Christmas at the Capital

One of the highlights of Holl’s career was cutting the Capitol Christmas Tree in 2009. “It was a big production,” Holl says. “Everyone came out to the site for a big ceremony. The Apache Indians danced and prayed over the tree, and then we finally cut the tree. That was all kind of fun.”

Holl’s biggest challenge is getting good employees. “It can be a problem getting the right people,” Holl says. “I am in a small, remote area and a lot of younger people are not staying here. They’re moving off and looking for more opportunities.”

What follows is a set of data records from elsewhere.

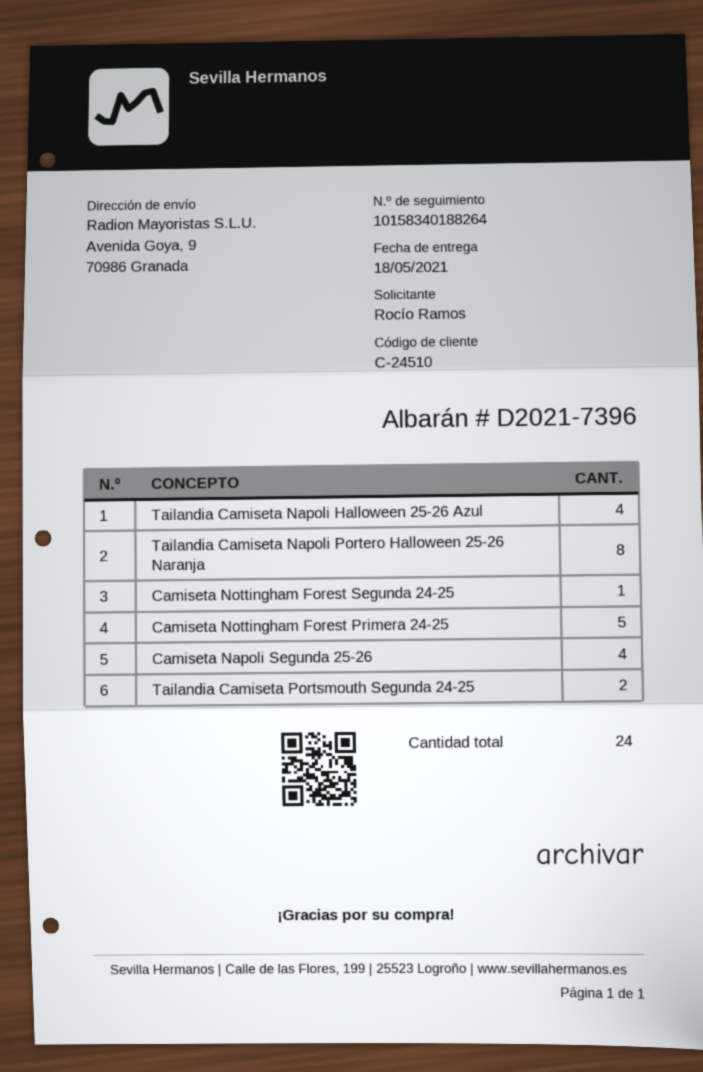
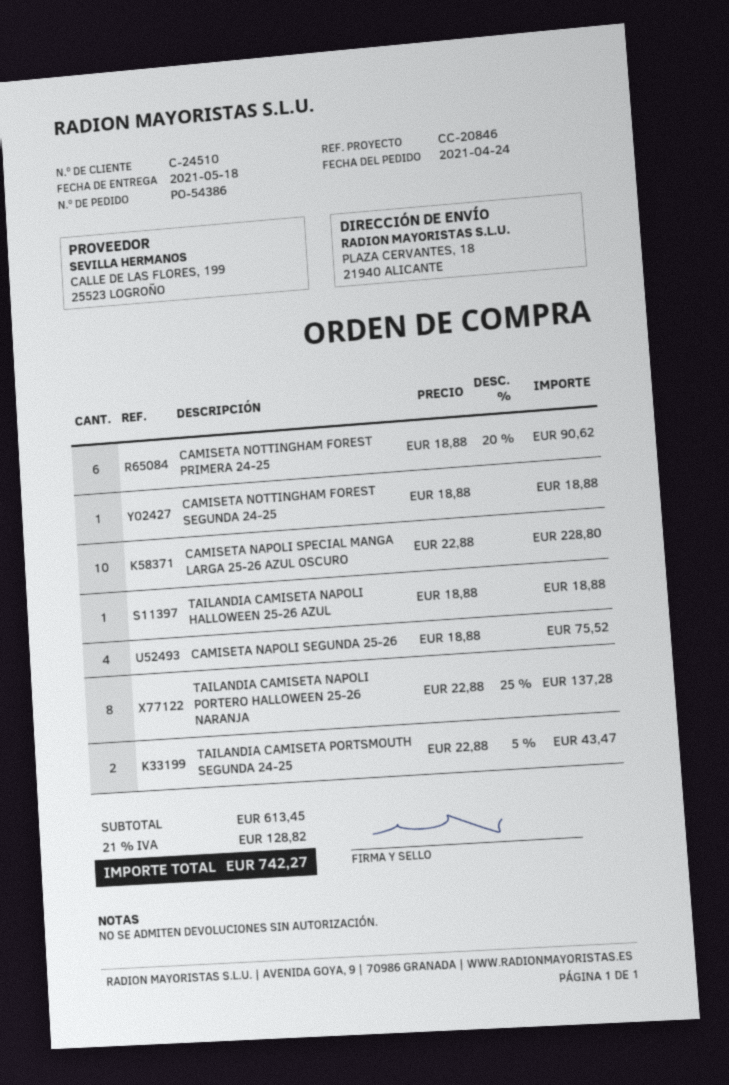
ship to: Avenida Goya, 9, 70986 Granada -> PLAZA CERVANTES, 18, 21940 ALICANTE
Tailandia Camiseta Napoli Halloween 25-26 Azul: 4 -> 1
Camiseta Nottingham Forest Primera 24-25: 5 -> 6
CAMISETA NAPOLI SPECIAL MANGA LARGA 25-26 AZUL OSCURO: none -> 10

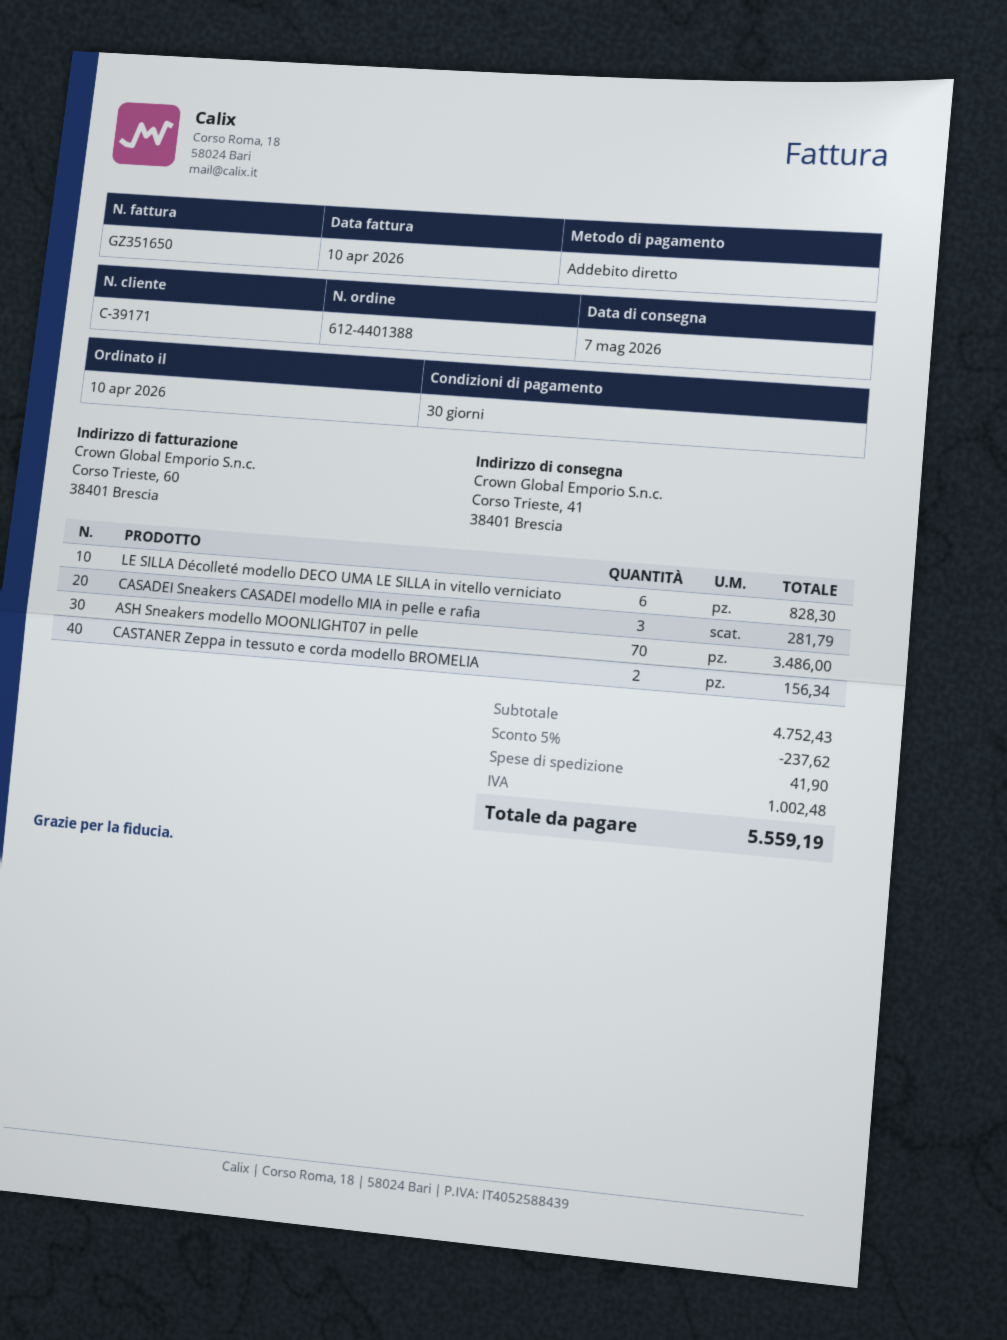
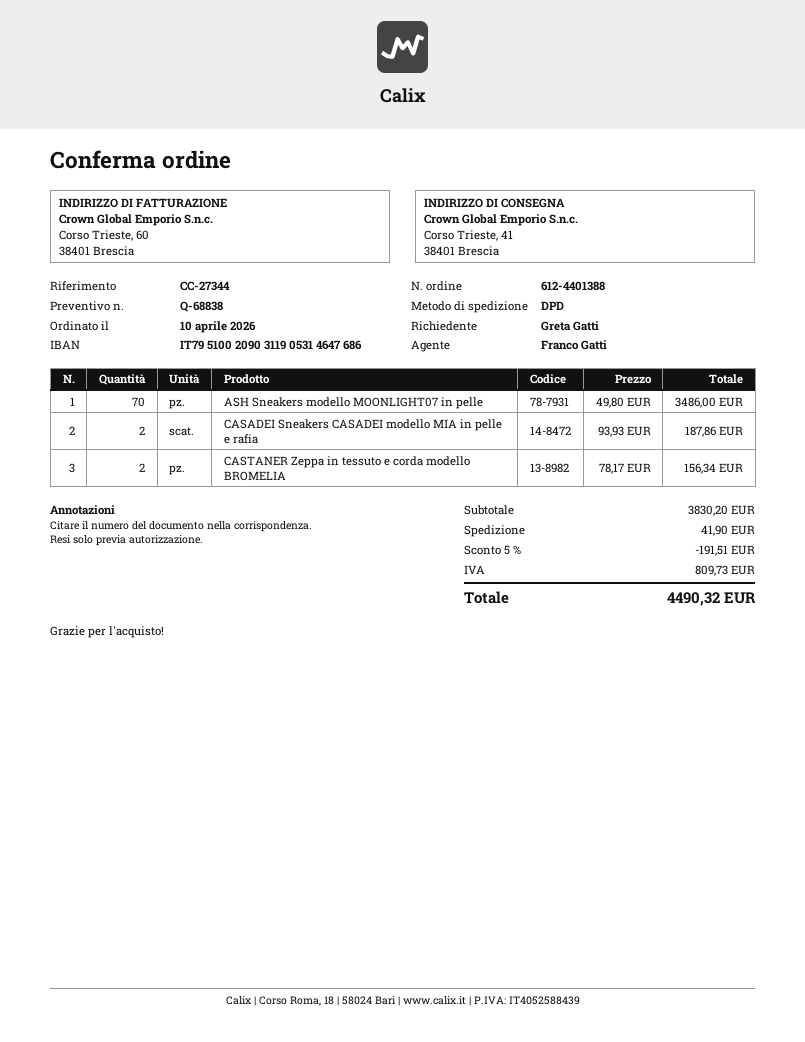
LE SILLA Décolleté modello DECO UMA LE SILLA in vitello verniciato: 6 for 828.30 -> none
CASADEI Sneakers CASADEI modello MIA in pelle e rafia: 3 for 281.79 -> 2 for 187.86
subtotal: 4752.43 -> 3830.20
discount: 5% = 237.62 -> 5% = 191.51
tax: 1002.48 -> 809.73
total: 5559.19 -> 4490.32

Holl is not the only logger who faces this challenge, and it is one reason why he appreciates being a member of the Pacific Logging Congress (PLC) and sharing with others in the industry. In fact, Holl is slated to be the 2021 PLC president.

“The PLC is about comradery and getting around people that are in your business,” says Holl. “I find value in learning other techniques and the methods other people are employing that might help all our logging businesses out. Now the PLC is getting into solving problems — like looking for manpower by going into schools and educating the people that logging is a good way to make a living. For all of us who are out in the forest, we know how much we love it.

Hopefully we can share that with others and bring some more people into our business.”

Holl says he is an optimist when it comes to the future of logging, and he’s also optimistic about the future of logging in Arizona and working through the resistance the people of Arizona seem to have about spending money for logging.

“After all these fires we’re having — especially the tragedy in California — and where I am is the watershed for the entire state of Arizona — they can’t allow it to burn. It’s time to really be proactive and get it thinned out. Get it healthy. Because if we don’t, it is going to burn and will destroy the watershed. I think they’re really starting to preach it down there in the capital. I think we’re getting it figured out.”